- Cover of the Dark Horse edition of A Small Killing
- Date: 1991
- Page count: 96 pages
- Publisher: VG Graphics; Dark Horse Comics; Avatar Press;

Creative team
- Writer: Alan Moore
- Artist: Oscar Zárate

Original publication
- Published in: VG Graphics
- Date of publication: 1991
- ISBN: 0-575-04747-X

= A Small Killing =

1991 graphic novel by Alan Moore

A Small Killing is a graphic novel by Alan Moore, published in 1991. It was illustrated by Oscar Zárate.

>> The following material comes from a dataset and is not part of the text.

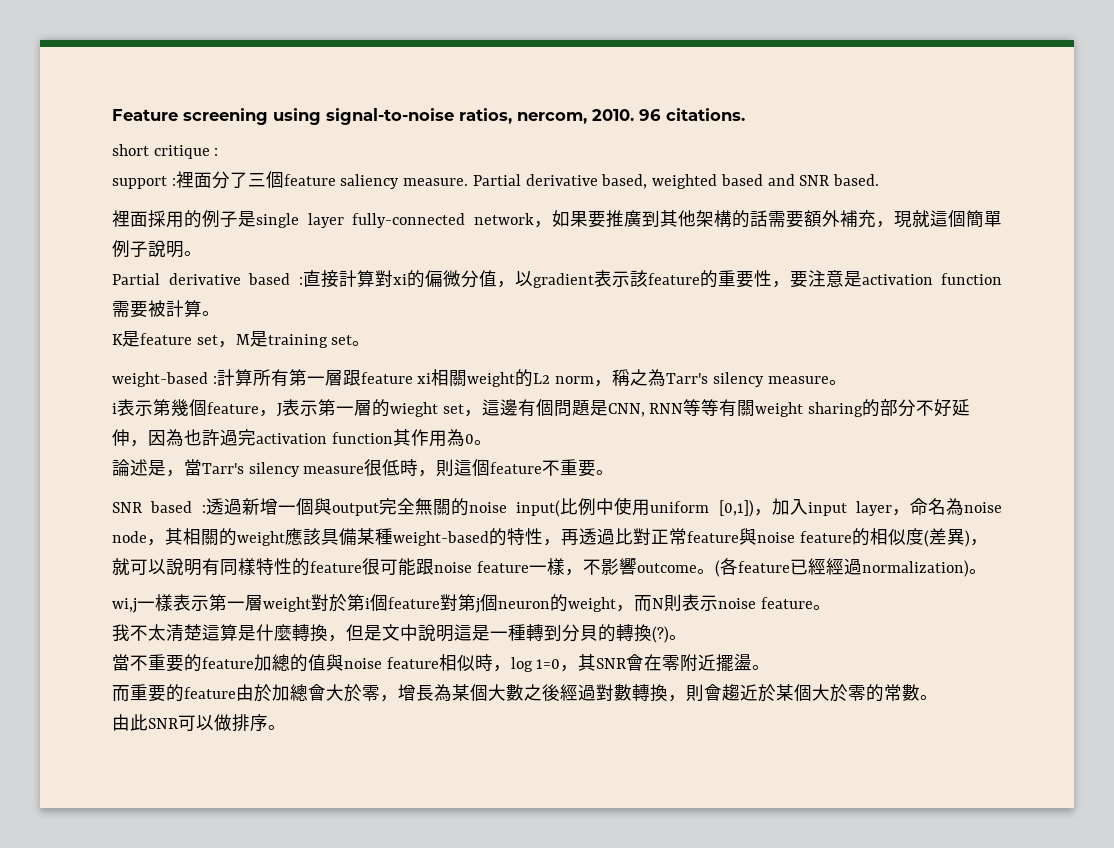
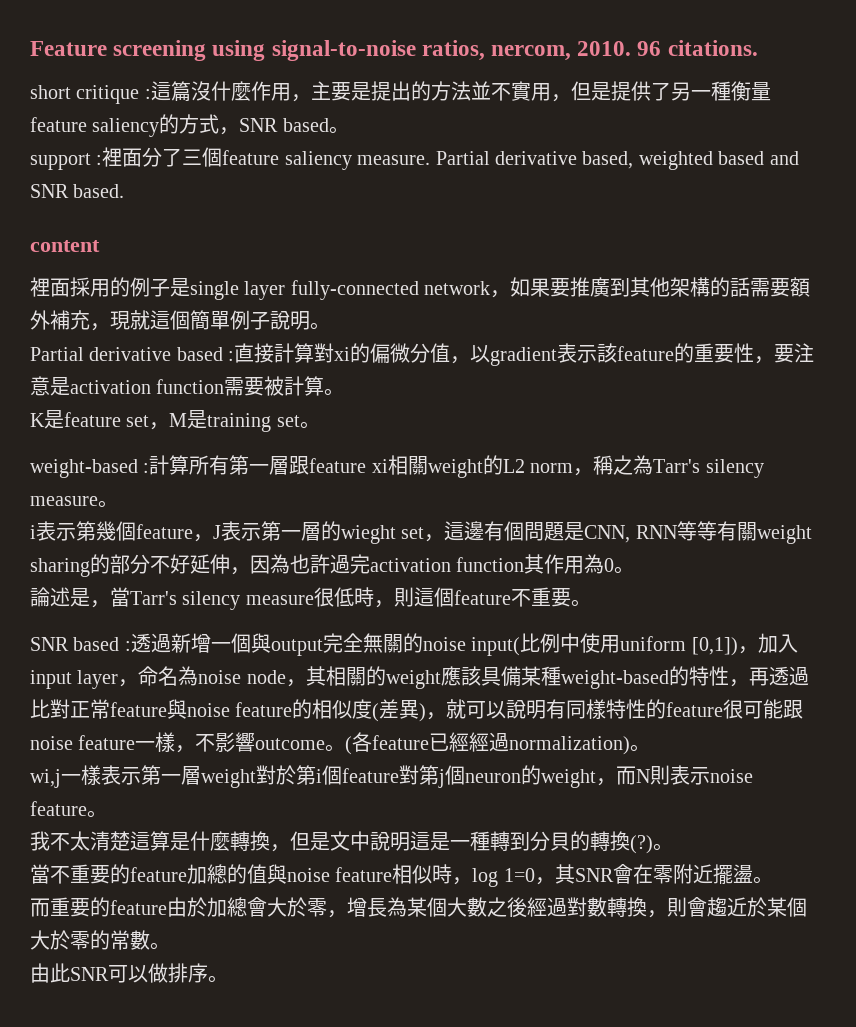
- short critique :
+ short critique :這篇沒什麼作用，主要是提出的方法並不實用，但是提供了另一種衡量feature saliency的方式，SNR based。
+ content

The book has been published by a number of companies and in 2003 it was reprinted by Avatar Press.

==Publication history==
The graphic novel has been released a number of times:

- A Small Killing:
  - VG Graphics, 96 pages, 1991, paperback, ISBN 0-575-05023-3, hardback, ISBN 0-575-04747-X
  - Dark Horse Comics, 96 pages, 1993, paperback ISBN 1-878574-45-0
  - Avatar Press, 104 pages, 2003, paperback, ISBN 1-59291-009-2, hardcover, ISBN 1-59291-010-6

==Plot summary==
A Small Killing is a novel which looks inward, examining the images of one man's inner world. The protagonist is an ad company executive looking for inspiration for his latest project. This character is rather the apotheosis of 1980s culture and serves as commentary of it. Seeking inspiration for the above-mentioned project he returns to his home town to confront his perceptions of the past and himself.